Washington Editor

ChemGenex Therapeutics Inc. and AGT Biosciences Ltd. are merging to form a genomics-driven pharmaceutical firm with leading-edge technology and two cancer drugs in clinical trials, officials from both companies said.

AGT, of Melbourne, Australia, agreed to issue about 28 million ordinary shares to ChemGenex shareholders. The shares are valued at about A$14 million (US$10.4 million), said Harry Pedersen, ChemGenex's chief business officer and executive vice president of corporate development.

AGT's stock (ASX:AGT) closed Tuesday at A56 cents on the Australian Stock Exchange.

ChemGenex, of Menlo Park, Calif., is a privately held firm. Following the merger, which is expected to close by mid-June, AGT plans to upgrade from the current level 1 to a level 2 American depository receipt Nasdaq program for the combined entity as soon as it's practical, the company said. It's not clear whether the ticker will change to reflect the new firm's name.

The combined firm, with offices in Menlo Park; Geelong, Australia; and San Antonio; will be called ChemGenex Pharmaceuticals and initially will employ 55 to 60 people, a figure expected to grow, Pedersen told BioWorld Today. For ChemGenex, which brings two Phase II drugs to the table, the merger is the perfect marriage of companies on the same wavelength, Pedersen said.
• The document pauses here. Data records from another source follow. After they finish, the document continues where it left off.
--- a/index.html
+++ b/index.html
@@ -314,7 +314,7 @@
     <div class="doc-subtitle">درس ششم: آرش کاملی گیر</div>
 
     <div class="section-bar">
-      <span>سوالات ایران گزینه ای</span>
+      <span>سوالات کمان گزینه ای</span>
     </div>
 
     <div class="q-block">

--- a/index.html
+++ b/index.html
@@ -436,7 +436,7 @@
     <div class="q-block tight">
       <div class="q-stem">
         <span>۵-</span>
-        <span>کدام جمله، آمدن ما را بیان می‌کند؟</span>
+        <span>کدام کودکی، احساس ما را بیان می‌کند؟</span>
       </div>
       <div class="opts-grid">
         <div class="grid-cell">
ChemGenex focuses on drug development and applying genomics tools to drug development, while AGT essentially has worked in the discovery arena, operating as a genomics company that discovers and validates targets, and screens programs for its partners, he said. ChemGenex has a healthy cancer program, while AGT brings expertise in diabetes and obesity. As a single firm, ChemGenex Pharmaceuticals also will work in anxiety and depression.

ChemGenex's most advanced candidate, Ceflatonin (homoharringtonine), is in Phase II studies for myelodysplastic syndrome and is expected to enter a Phase II later this year in chronic myelogenous leukemia (CML). The firm hopes to enter a Phase III in CML next year, and also expects to begin studies in acute myeloid leukemia this year.
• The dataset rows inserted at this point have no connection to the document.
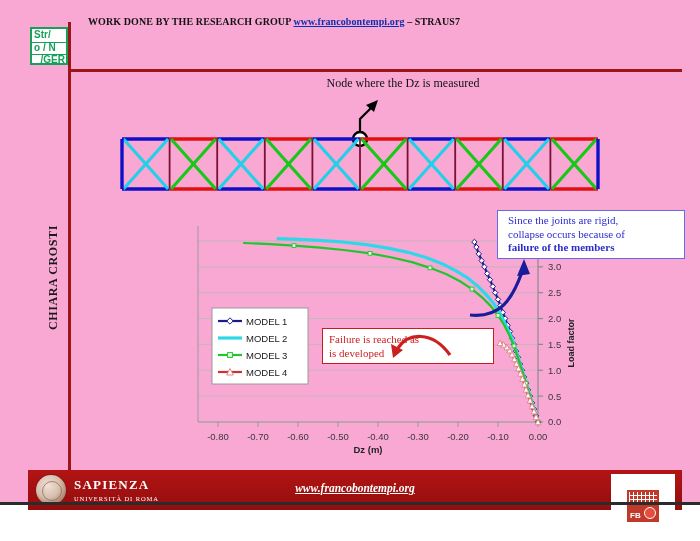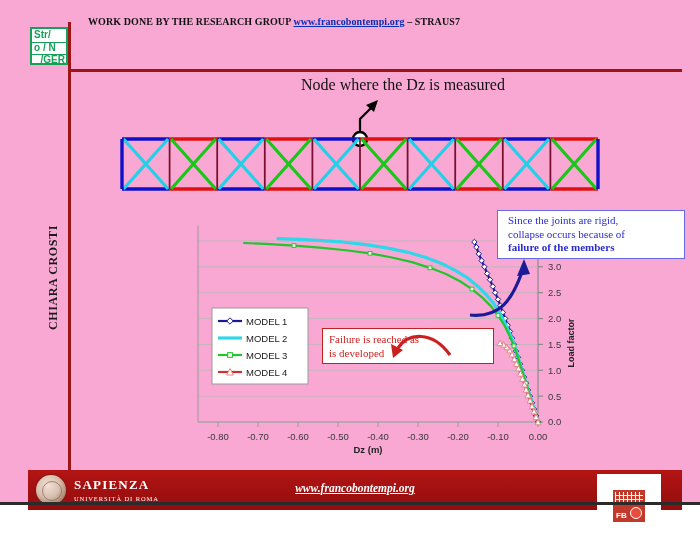--- a/index.html
+++ b/index.html
@@ -39,7 +39,7 @@
   
   .truss-wrap{position:absolute;left:110px;top:76px;width:500px;height:120px;}
   .callout-node{position:absolute;left:178px;top:0px;width:230px;text-align:center;
-                font-family:"Liberation Serif",serif;font-size:16px;color:#111;}
+                font-family:"Liberation Serif",serif;font-size:12px;color:#111;}
 
   
   .chart-wrap{position:absolute;left:186px;top:216px;width:400px;height:250px;}

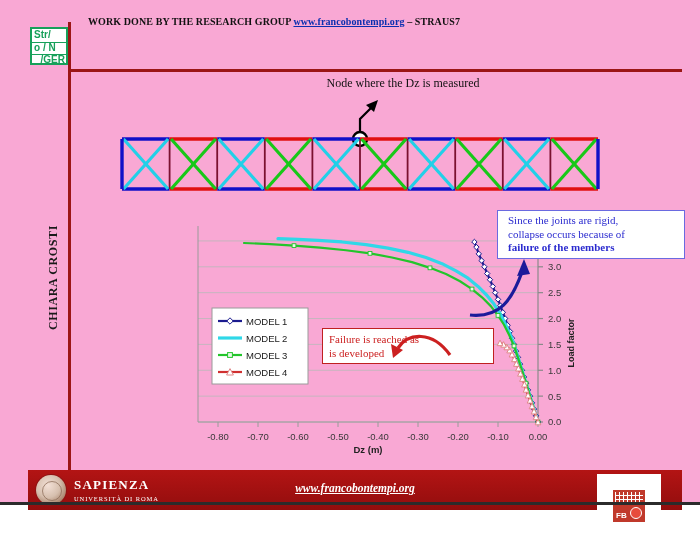--- a/index.html
+++ b/index.html
@@ -68,7 +68,7 @@
   .foot-url{position:absolute;left:0;top:12px;width:654px;text-align:center;
             font-family:"Liberation Serif",serif;font-style:italic;font-weight:bold;
             font-size:11.5px;color:#fff;text-decoration:underline;}
-  .fb-logo{position:absolute;right:21px;top:4px;width:32px;height:32px;background:#fff;padding:16px;}
+  .fb-logo{position:absolute;right:7px;top:4px;width:32px;height:32px;background:#fff;padding:16px;}
   .fb-inner{position:relative;width:100%;height:100%;background:#c0392b;}
   .fb-grid{position:absolute;left:2px;top:2px;right:2px;height:12px;
            background:

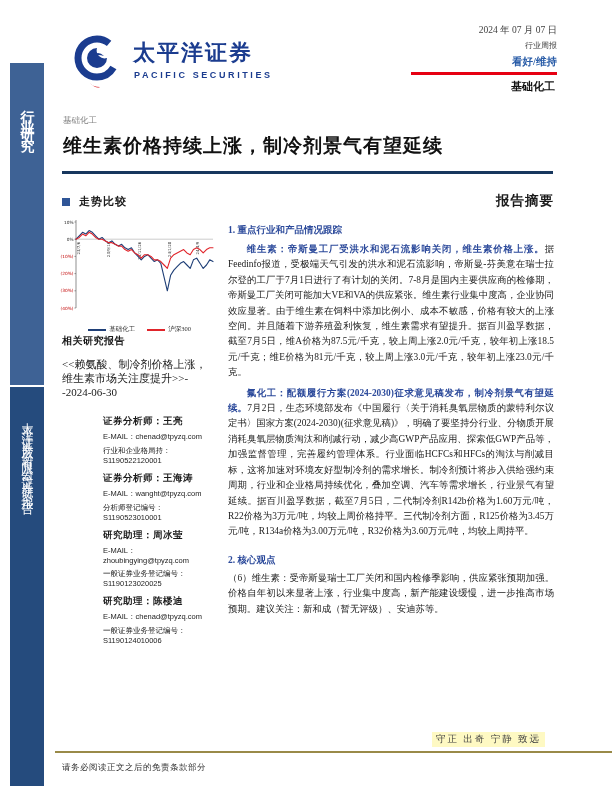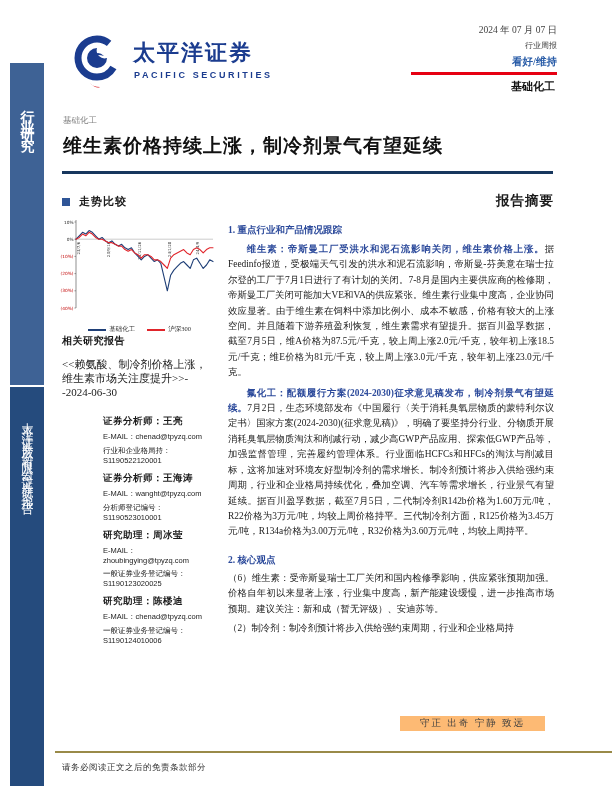--- a/index.html
+++ b/index.html
@@ -179,7 +179,6 @@
     </p>
     <div class="sec-title">2. 核心观点</div>
     <p class="pt">（6）维生素：受帝斯曼瑞士工厂关闭和国内检修季影响，供应紧张预期加强。价格自年初以来显著上涨，行业集中度高，新产能建设缓慢，进一步推高市场预期。建议关注：新和成（暂无评级）、安迪苏等。</p>
-    <p class="pt">（2）制冷剂：制冷剂预计将步入供给强约束周期，行业和企业格局持</p>
   </div>
 
   <div class="footer-rule"></div>

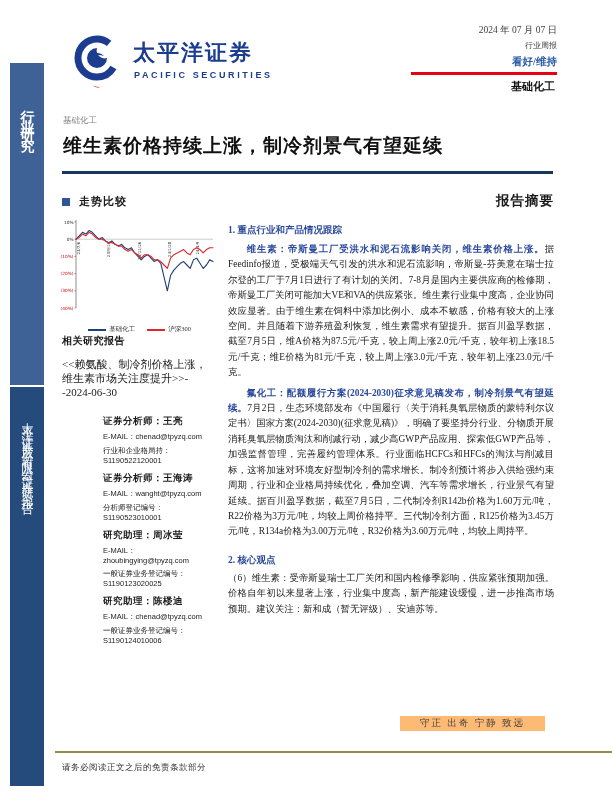--- a/index.html
+++ b/index.html
@@ -63,7 +63,7 @@
   
   .footer-rule { position:absolute; left:55px; top:751px; width:557px; height:2px; background:#998A48; }
   .footer-disclaimer { position:absolute; left:62px; top:762px; font-size:8.5px; color:#333; letter-spacing:0.5px; }
-  .footer-motto { position:absolute; right:67px; top:716px; font-size:9.5px; color:#3f3f3f; background:#fdba74; padding:1px 20px; letter-spacing:2px; }
+  .footer-motto { position:absolute; right:67px; top:732px; font-size:9.5px; color:#3f3f3f; background:#fef9c3; padding:1px 4px; letter-spacing:2px; }
   svg text { font-family:"DejaVu Sans","Liberation Sans",sans-serif; }
 </style>
 </head>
Homoharringtonine was discovered by the National Cancer Institute in the same program that generated Taxol and irinotecan. ChemGenex developed its own purified formulation of homoharringtonine, which became Ceflatonin. The other candidate, Quinamed (amonafide dihydrochloride), also originated from a NCI program. Quinamed is in Phase I/II studies in solid tumors. Pedersen expects future studies to evaluate the candidate in prostate and breast cancer, and possibly gastric, ovarian and colon cancers. Beyond the lead drugs, ChemGenex has other preclinical compounds at various stages and hopes one will enter the clinic next year.

AGT said it has "significant capabilities" in diabetes and obesity research and has a long-term agreement with the European pharmaceutical company Merck-Sante SAS, of Lyon, France, that already has been worth more that A$38 million. The alliance has generated substantial intellectual property, the company said. AGT also has business units that operate in diagnostics, animal therapeutics, over-the-counter medications and fee-for-service research provisions.

AGT's major shareholders are Charter Pacific Corp. LLC, of Brisbane, Australia, with a 33 percent stake; Merck-Sante with 9.9 percent; and Queensland Investment Corp., also of Brisbane, with 9.1 percent. Global Markets Capital Group LLC, of New York, advised AGT on the merger.

Greg Collier, AGT's CEO, will serve as CEO of the combined company while Dennis Brown, ChemGenex president and CEO, will serve as the new company's president.